Most students are familiar with gaming. And college officials said nontraditional students in particular thrive on the positive feedback of progressing from level to level, rather than just receiving a single grade when they complete a course.
“The pressure isn’t on them to succeed,” said Dull. “It’s to learn.”
To pass the noncredit course students must master 80 percent of the competencies embedded in it. If they do, they receive a digital badge the college designed and registered with the Mozilla Foundation. Badging is a broad, nascent experiment aimed at signaling skills and knowledge outside of traditional credentialing.
The new course at Tri-C, and the Gates’ grant that supported its creation, enabled the college to combine competency-based education, badging and MOOCs – all concepts faculty members and administrators have been discussing.
“It was a great way for us to pursue a lot of ideas that we thought would be successful,” Thackaberry said.

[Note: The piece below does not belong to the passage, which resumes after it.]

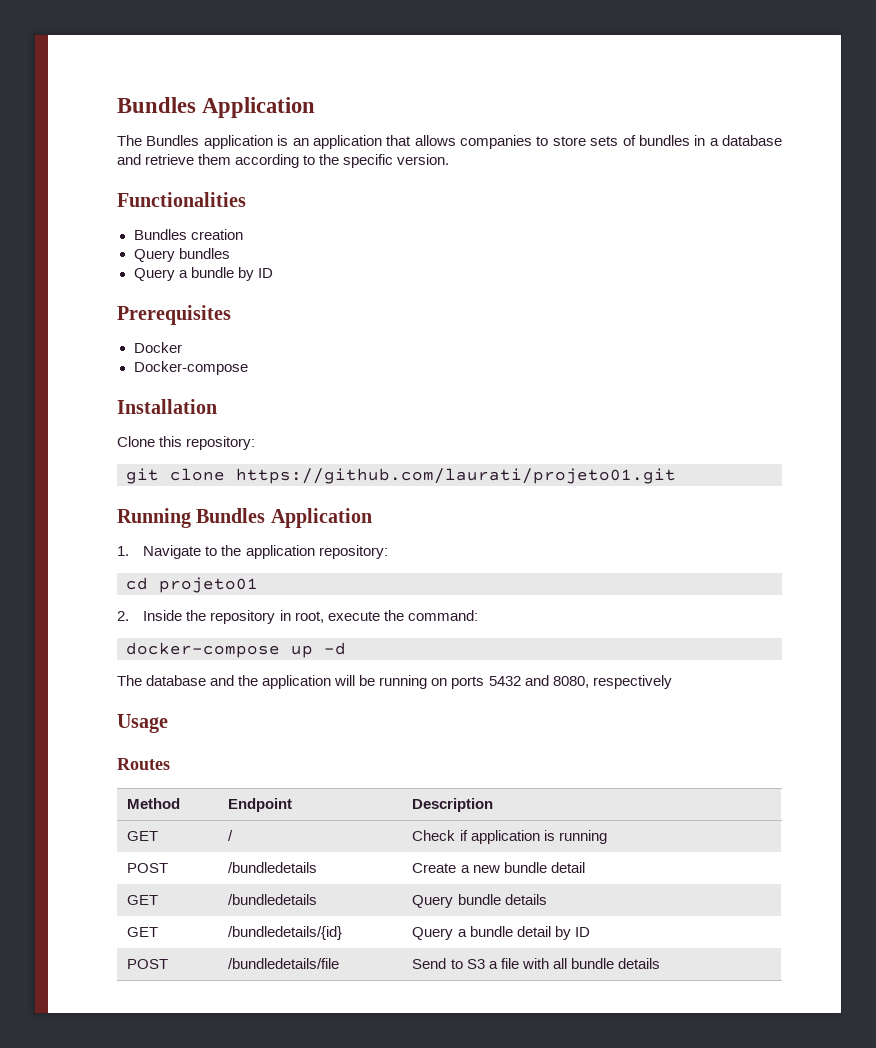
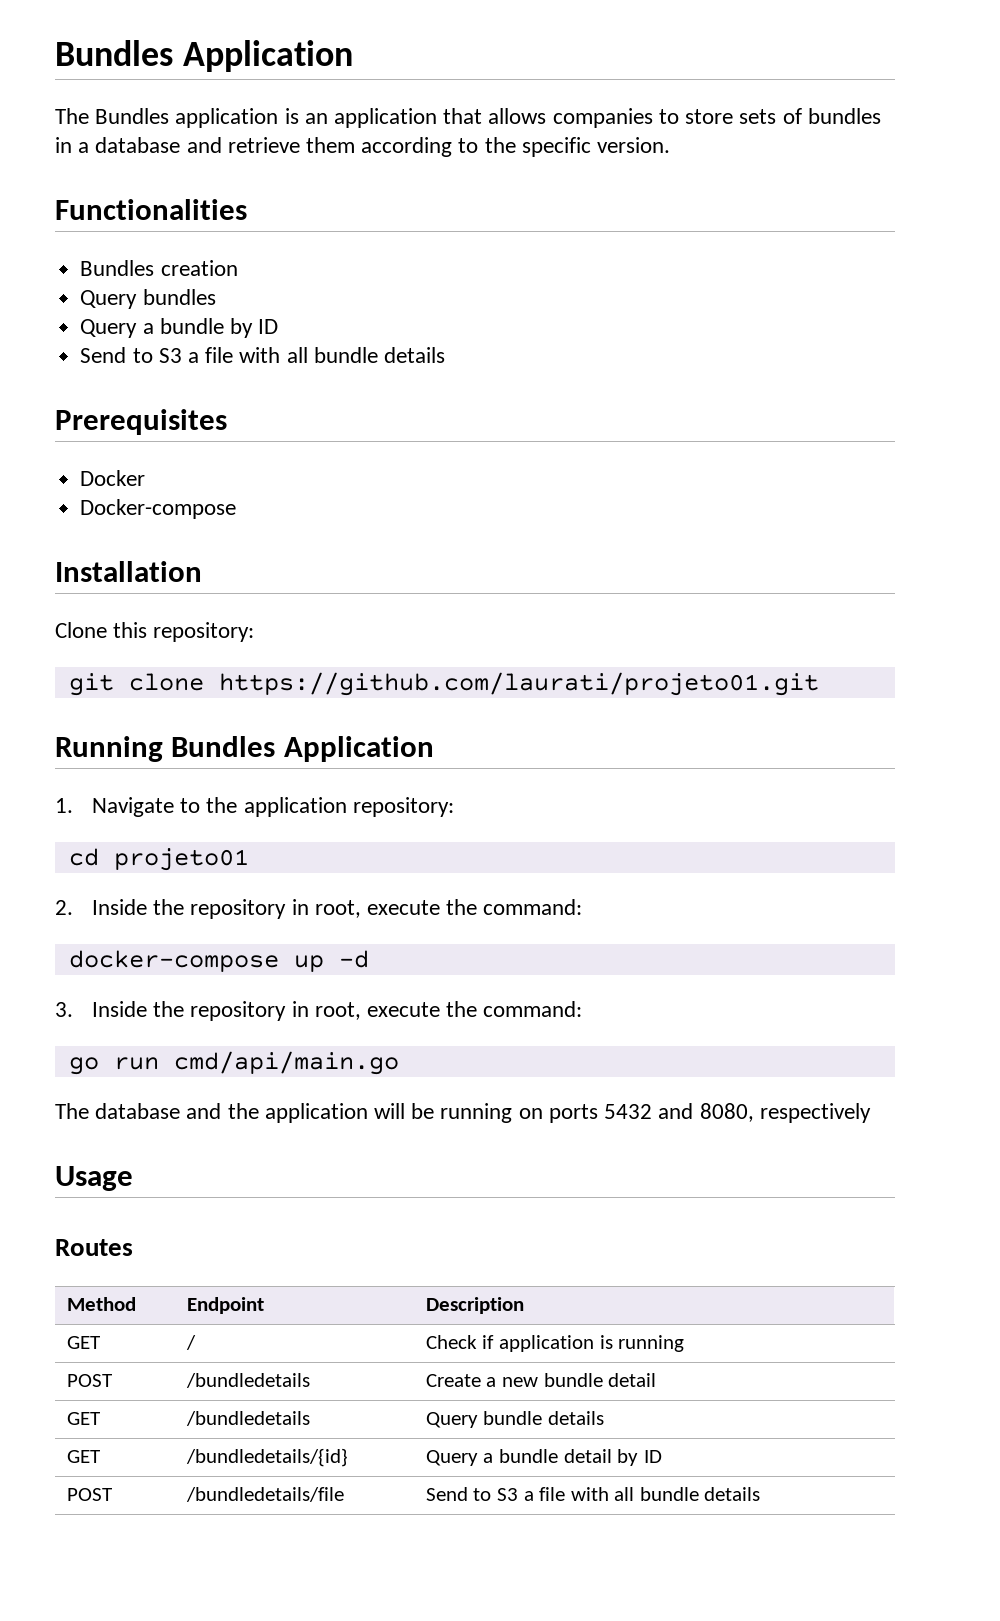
  Query a bundle by ID
+ Send to S3 a file with all bundle details
+ 3. Inside the repository in root, execute the command:
+ go run cmd/api/main.go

Tri-C and Bossier Parish used Blackboard’s CourseSites, a free learning management system, as the platform for their open-source courses. Officials from the two colleges said CourseSites was user-friendly.
In addition to continuing to offer the course to local high school students, Tri-C is considering using it as a preparation tool for incoming students. The college is studying how students perform in the course and is making the material available for other institutions to use.
Bossier Parish is also tracking how its MOOC-style courses might affect remedial placement rates. College officials said they expect to see a bump in the number of students who are deemed college-ready and place directly into credit-bearing courses.
If that happens, it will be a hard-to-achieve payoff for a small investment. The college spent about $20,000 to cover its instructors’ time designing the courses. The courses’ hardware and software costs were $3,000.
Henderson said Bossier Parish has no choice but to find inexpensive and innovative ways to serve students. That’s because during the last four years, the college has seen its enrollment grow by 70 percent while its state support declined by 50 percent.